Phobos is pictured eclipsing the sun in 2013. On March 26, both Phobos and Mars’s other moon Deimos eclipsed the sun (Nasa) (NASA/JPL-Caltech/Malin Space Sci)

Watch two tiny moons eclipse the sun on Mars

The cameras of Nasa’s Curiosity rover usually look down at the rocks on Mars, divining clues in the minerals of what the planet was like billions of years ago.

Sometimes the rover also looks up. In March, it spotted two eclipses.

Eclipses on Mars are not quite as total as those sometimes seen on Earth when the moon completely blots out the sun. The two moons of Mars are small: Phobos is 17 miles wide; Deimos is even tinier, just 9 miles in diameter.

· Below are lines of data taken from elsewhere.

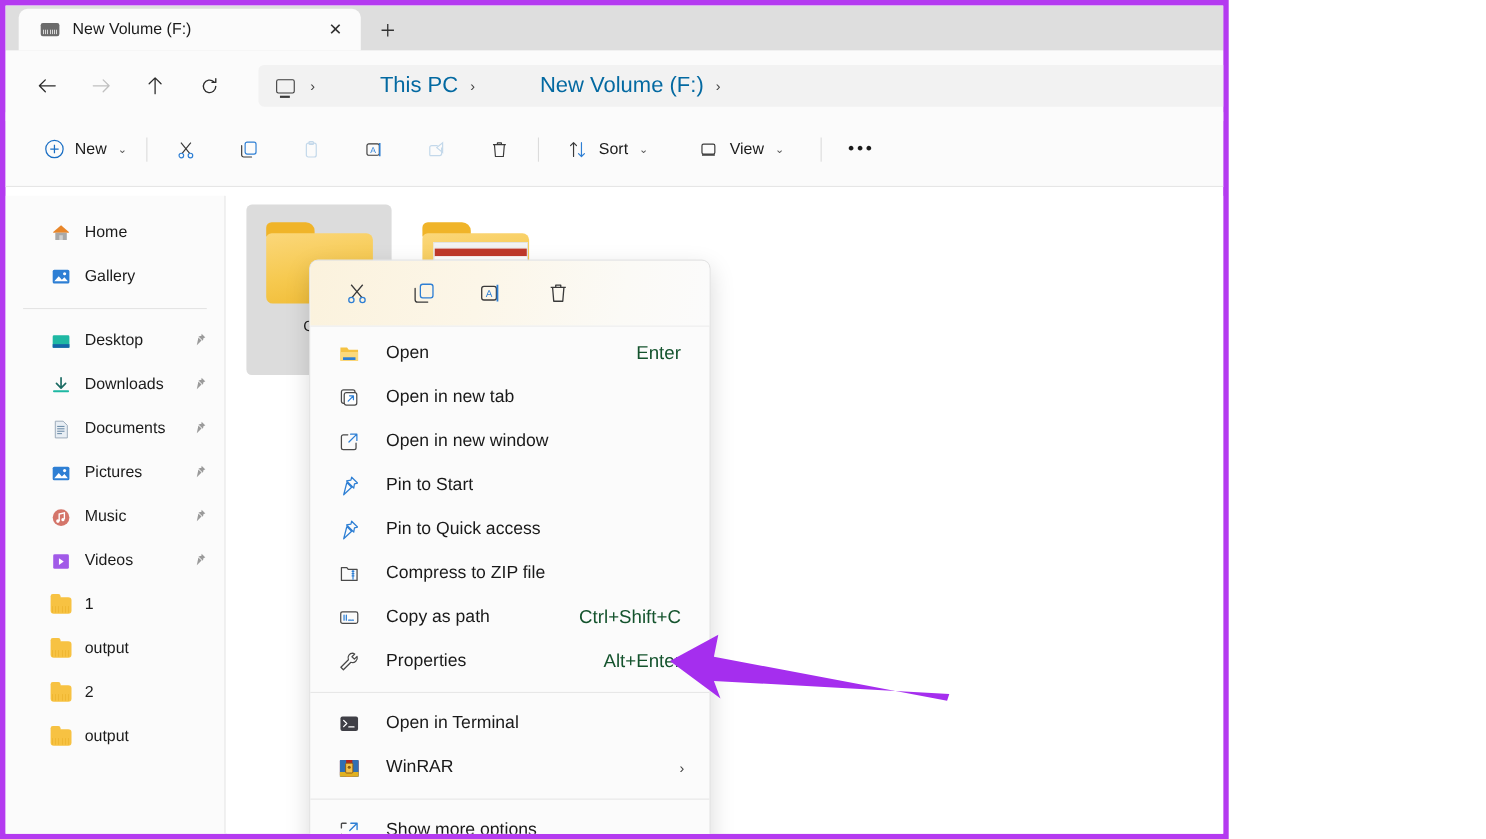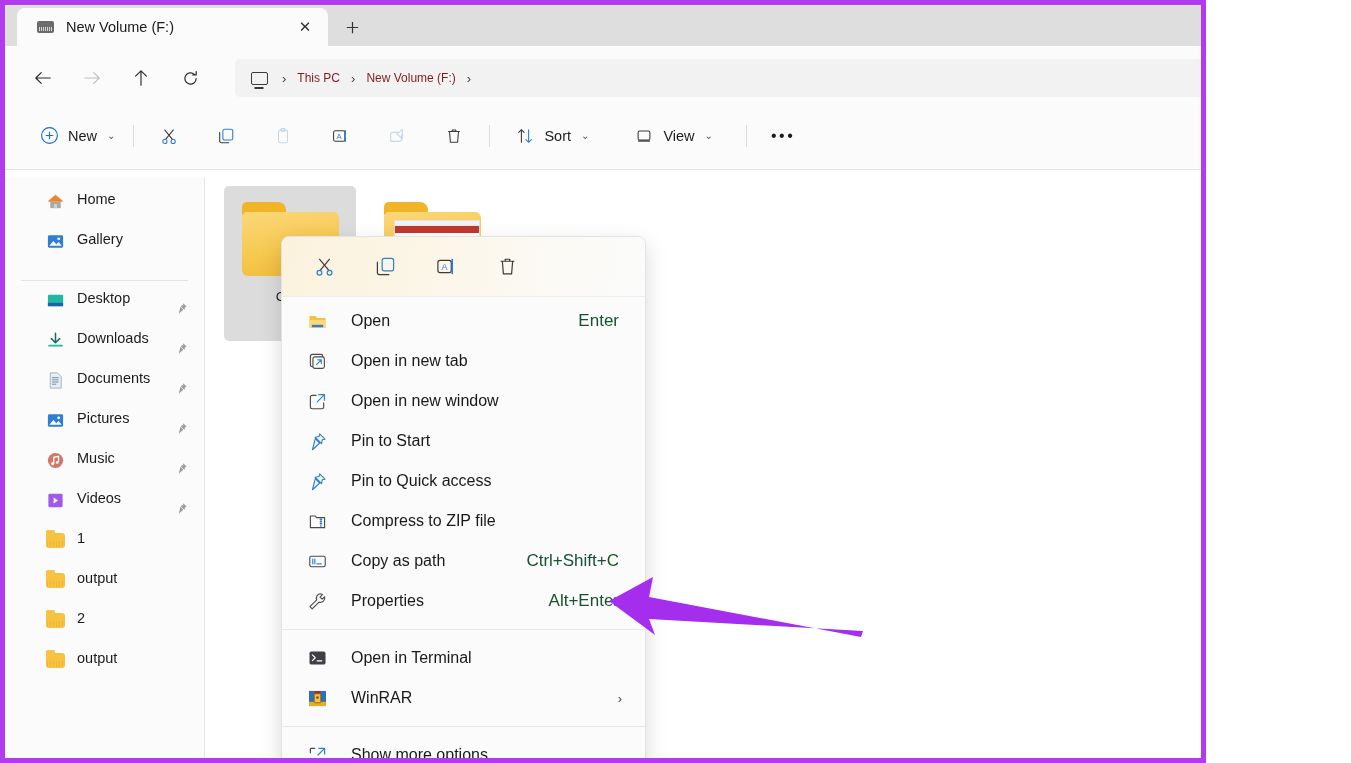"New Volume (F:)" #root { width: 1206px -> 1117px }
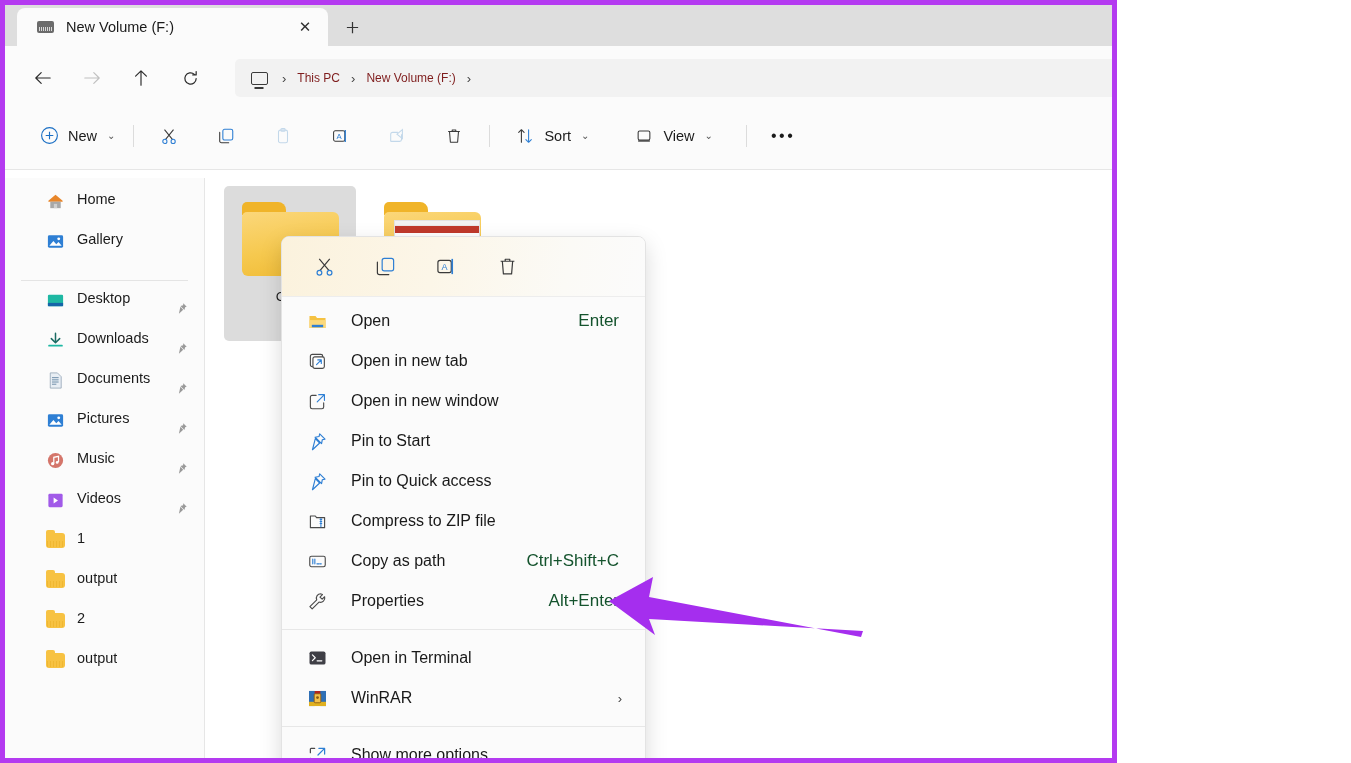"This PC" .crumb-txt { color: #7f1d1d -> #0369a1; font-size: 12px -> 20px; margin-left: none -> 48px }
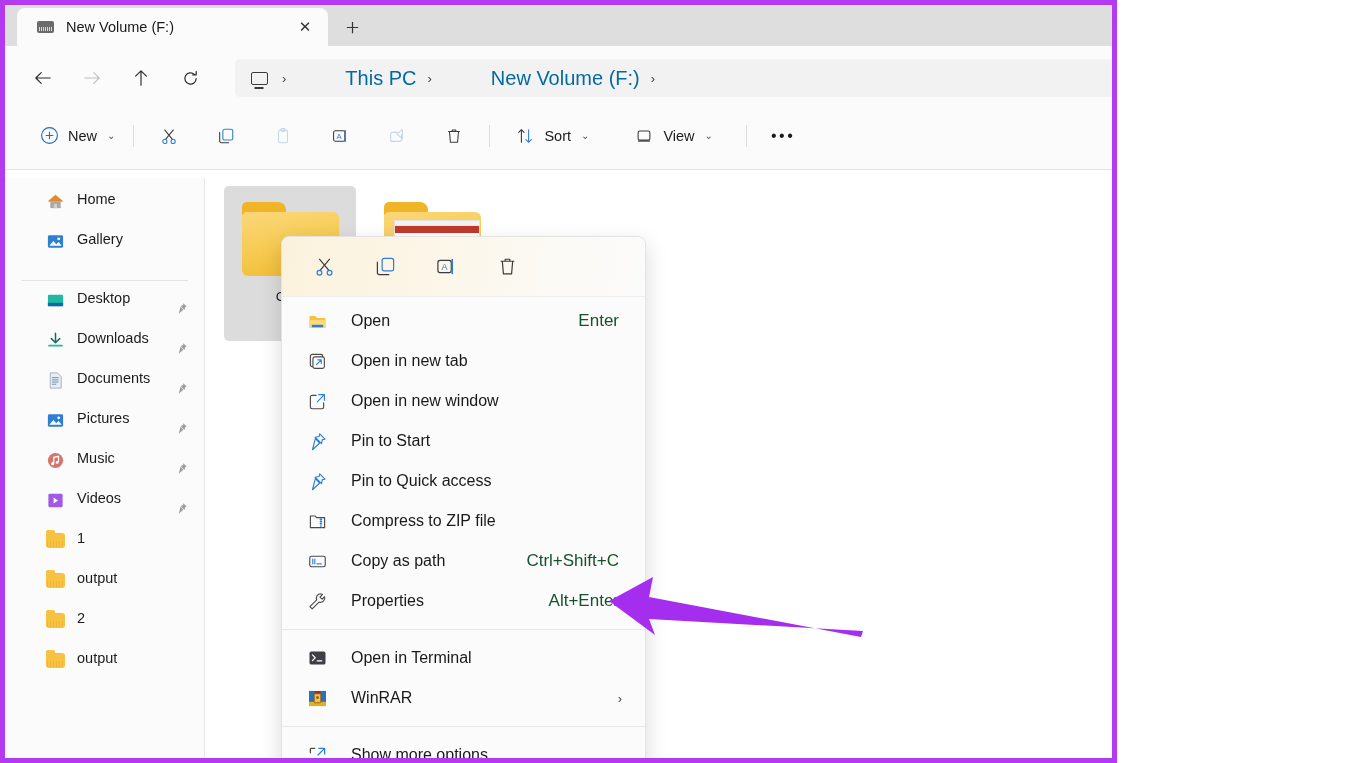"Home" .side-item { align-items: none -> center }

They only partially block the sun when they pass in front of it.

The camera on Curiosity’s mast is equipped with solar filters that allow it to look directly at the sun and photograph eclipses. On 26 March, Curiosity observed Phobos eclipsing the sun. Nine days earlier, it also spotted Deimos passing in front.

Although Phobos does not completely eclipse the sun, the Martian satellite does block it enough to momentarily darken the sky. Another camera on Curiosity noticed the dimming of the landscape on 25 March as the shadow of Phobos passed over the rover at sunset.

The observations by Curiosity – and by earlier Nasa Mars rovers, Spirit and Opportunity – enable more precise pinpointing of the moons’ orbits, which are jostled around by the gravity of Mars, Jupiter and even each other.